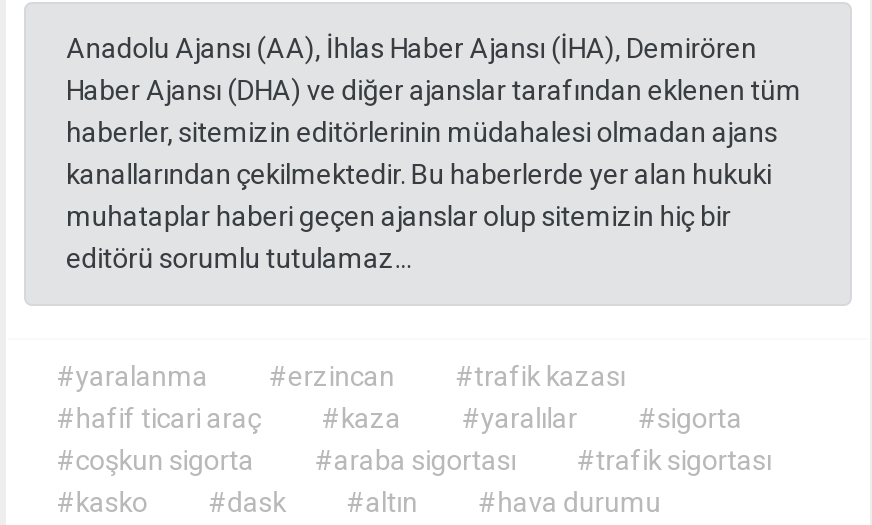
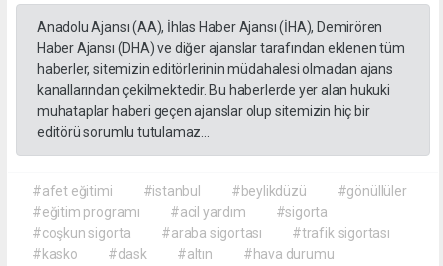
- #yaralanma
- #erzincan
- #trafik kazası
- #hafif ticari araç
- #kaza
- #yaralılar
+ #afet eğitimi
+ #istanbul
+ #beylikdüzü
+ #gönüllüler
+ #eğitim programı
+ #acil yardım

## Exercise prompt
Once the pictures are dropped, please print every remaining line of the material verbatim.

## Solution
- #yaralanma
- #erzincan
- #trafik kazası
- #hafif ticari araç
- #kaza
- #yaralılar
+ #afet eğitimi
+ #istanbul
+ #beylikdüzü
+ #gönüllüler
+ #eğitim programı
+ #acil yardım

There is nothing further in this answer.